EXERCISE DIRECTIONS
Count the lines of the records below that hold the word "subtotal", and give only the number.

──────── RECORDED DATA

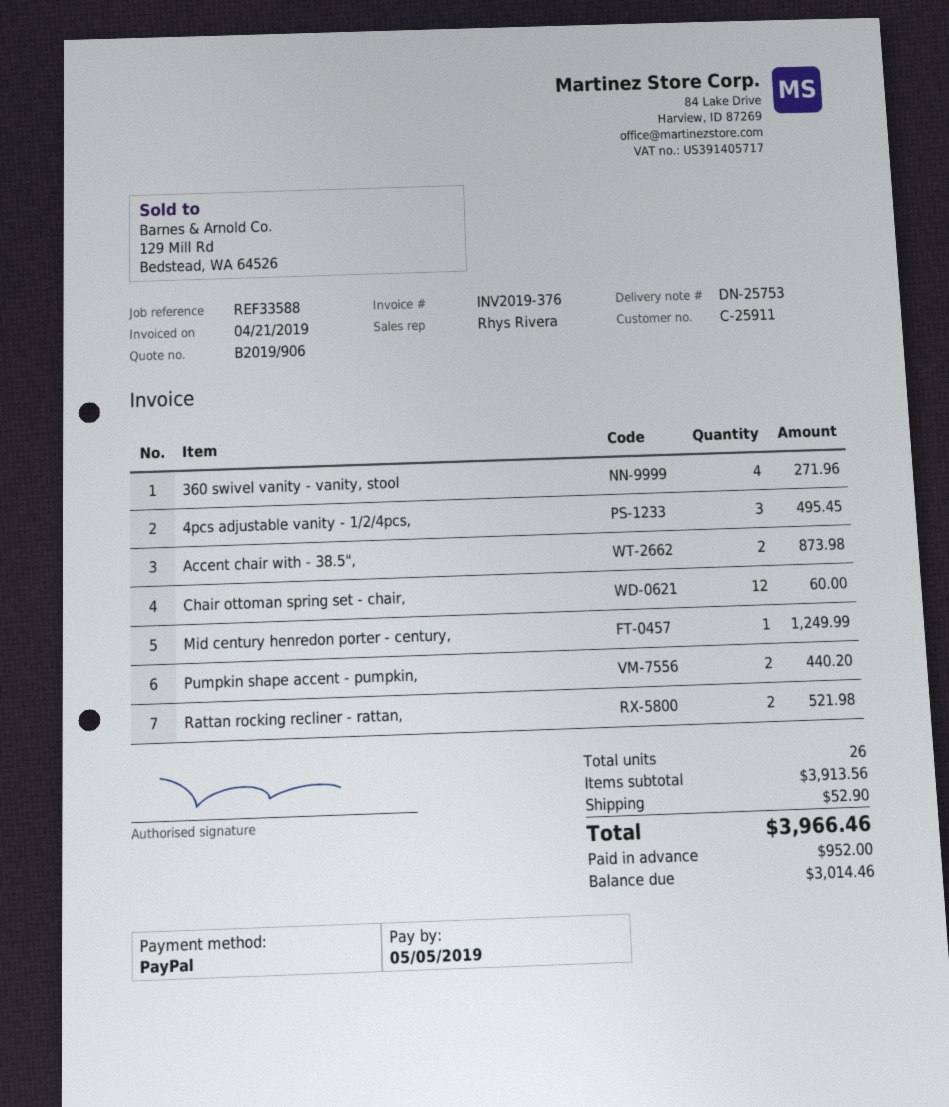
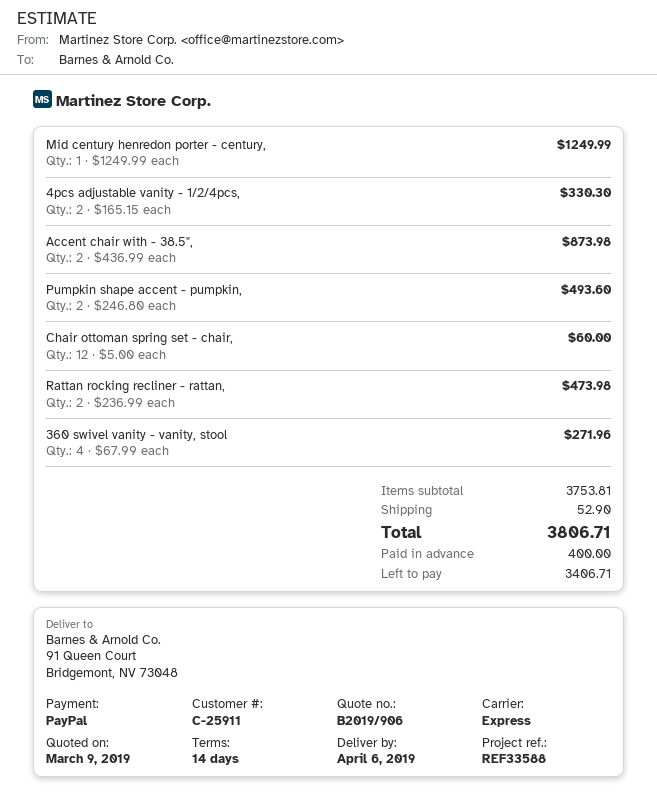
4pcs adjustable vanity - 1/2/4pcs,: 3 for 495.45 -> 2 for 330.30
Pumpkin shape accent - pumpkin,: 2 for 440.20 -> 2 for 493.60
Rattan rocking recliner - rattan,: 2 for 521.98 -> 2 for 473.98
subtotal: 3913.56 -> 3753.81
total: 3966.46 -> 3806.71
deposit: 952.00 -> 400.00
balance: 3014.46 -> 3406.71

────────────────
──────── RECORDED DATA

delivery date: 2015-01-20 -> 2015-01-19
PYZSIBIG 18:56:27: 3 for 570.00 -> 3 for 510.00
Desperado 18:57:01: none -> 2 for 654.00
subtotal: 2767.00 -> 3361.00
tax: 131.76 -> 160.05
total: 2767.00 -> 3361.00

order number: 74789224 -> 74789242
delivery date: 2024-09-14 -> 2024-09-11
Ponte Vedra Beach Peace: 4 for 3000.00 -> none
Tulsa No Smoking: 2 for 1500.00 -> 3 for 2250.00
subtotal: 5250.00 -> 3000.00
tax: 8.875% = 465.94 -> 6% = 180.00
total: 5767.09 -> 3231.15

────────────────
──────── RECORDED DATA

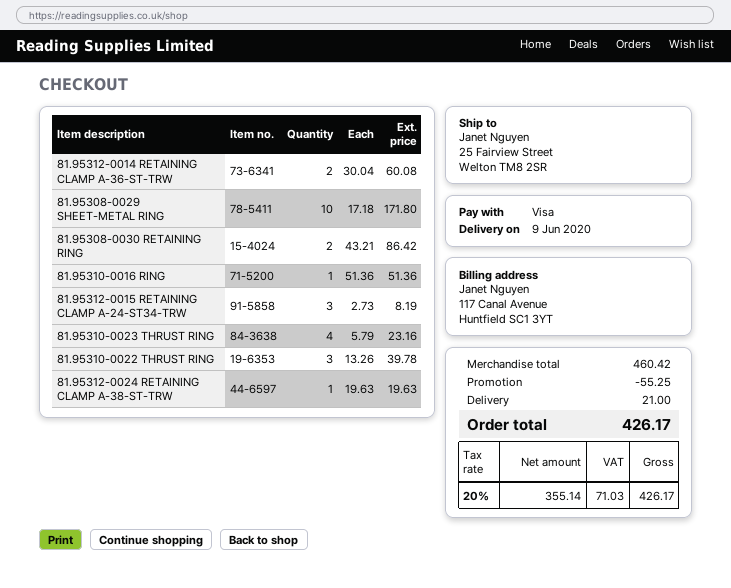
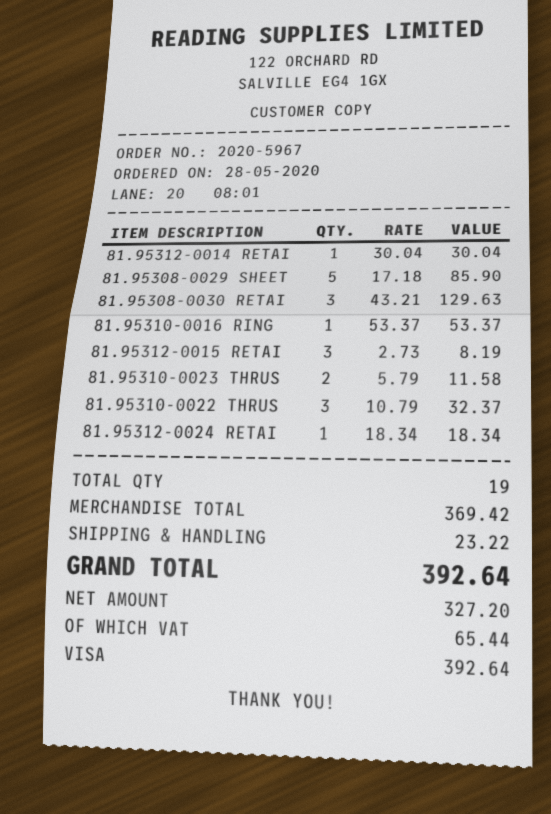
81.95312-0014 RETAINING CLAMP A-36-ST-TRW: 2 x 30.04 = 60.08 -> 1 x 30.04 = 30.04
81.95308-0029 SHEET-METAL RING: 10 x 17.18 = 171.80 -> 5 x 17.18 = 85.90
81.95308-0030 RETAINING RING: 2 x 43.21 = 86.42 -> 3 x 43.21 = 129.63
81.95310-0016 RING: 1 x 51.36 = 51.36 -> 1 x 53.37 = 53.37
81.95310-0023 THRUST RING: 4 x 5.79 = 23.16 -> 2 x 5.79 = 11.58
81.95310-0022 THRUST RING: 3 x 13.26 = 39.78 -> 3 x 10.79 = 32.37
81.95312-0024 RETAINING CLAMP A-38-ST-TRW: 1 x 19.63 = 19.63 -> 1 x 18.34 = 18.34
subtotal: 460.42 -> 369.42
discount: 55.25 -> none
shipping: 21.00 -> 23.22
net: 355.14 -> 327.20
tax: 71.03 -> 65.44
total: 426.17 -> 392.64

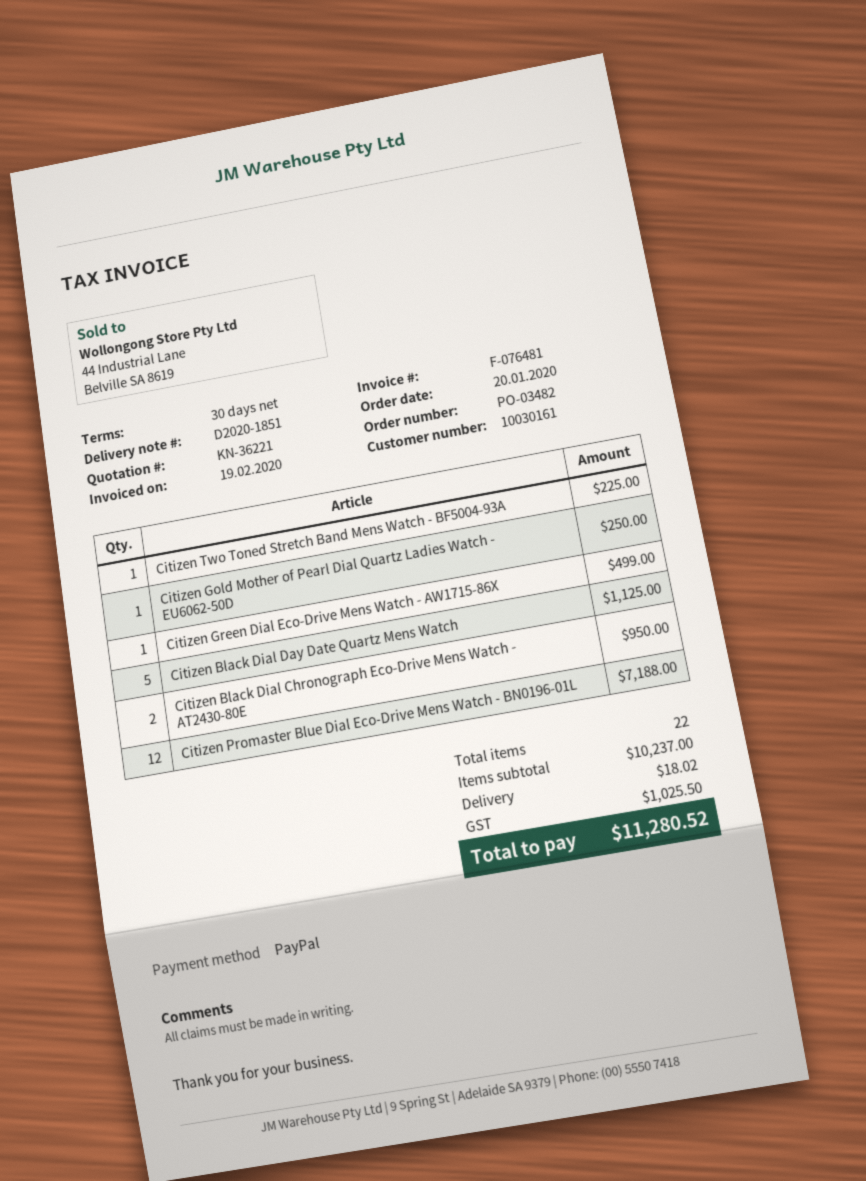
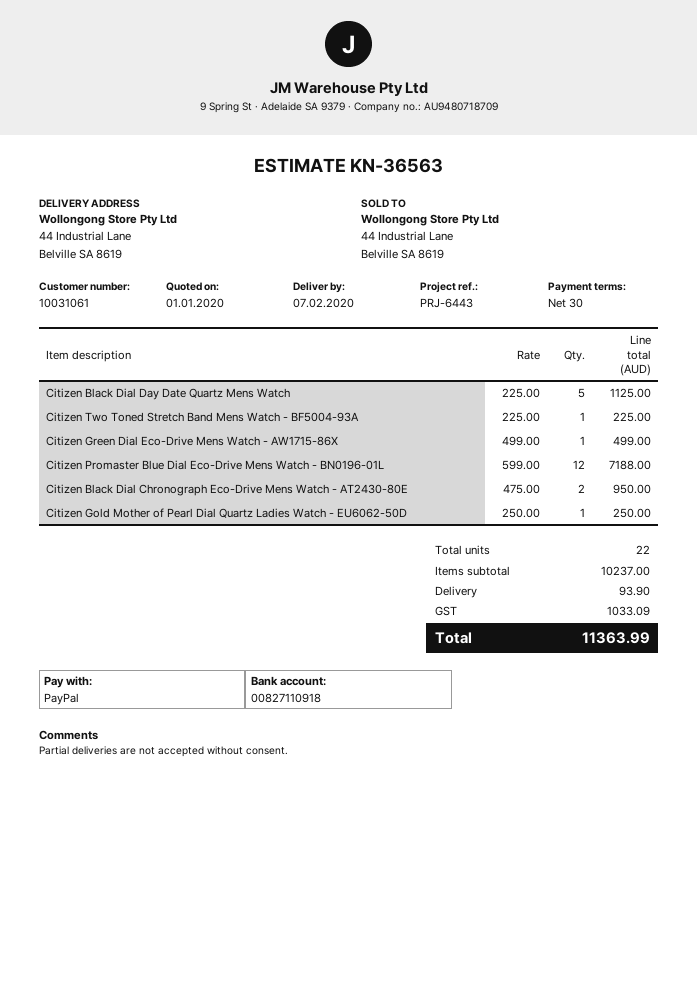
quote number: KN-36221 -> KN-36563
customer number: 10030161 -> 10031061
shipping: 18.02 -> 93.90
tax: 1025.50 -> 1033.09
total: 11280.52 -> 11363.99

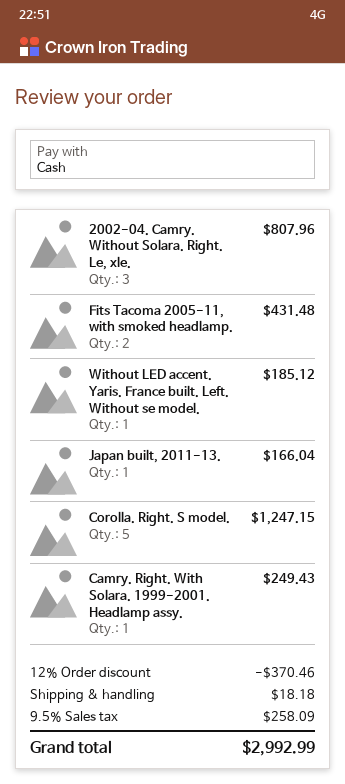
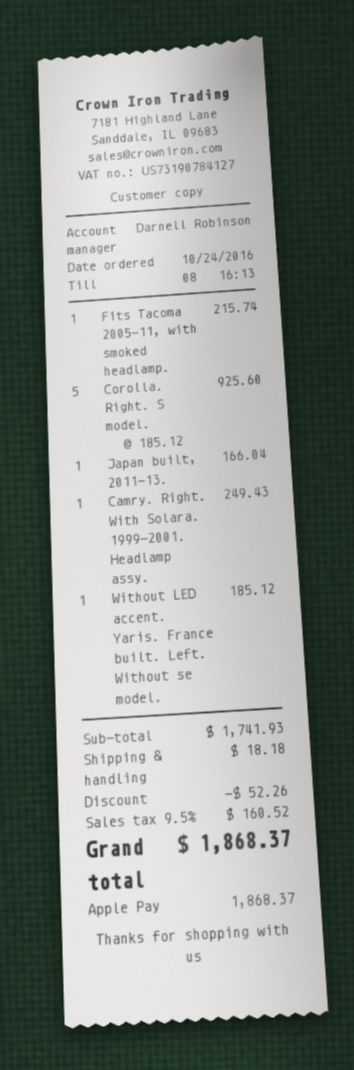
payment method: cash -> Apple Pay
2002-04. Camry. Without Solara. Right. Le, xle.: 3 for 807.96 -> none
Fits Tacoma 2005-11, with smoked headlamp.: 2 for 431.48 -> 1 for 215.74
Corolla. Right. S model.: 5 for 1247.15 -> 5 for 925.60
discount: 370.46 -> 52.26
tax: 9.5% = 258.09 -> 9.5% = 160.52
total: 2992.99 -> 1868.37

────────────────

SOLUTION BELOW
4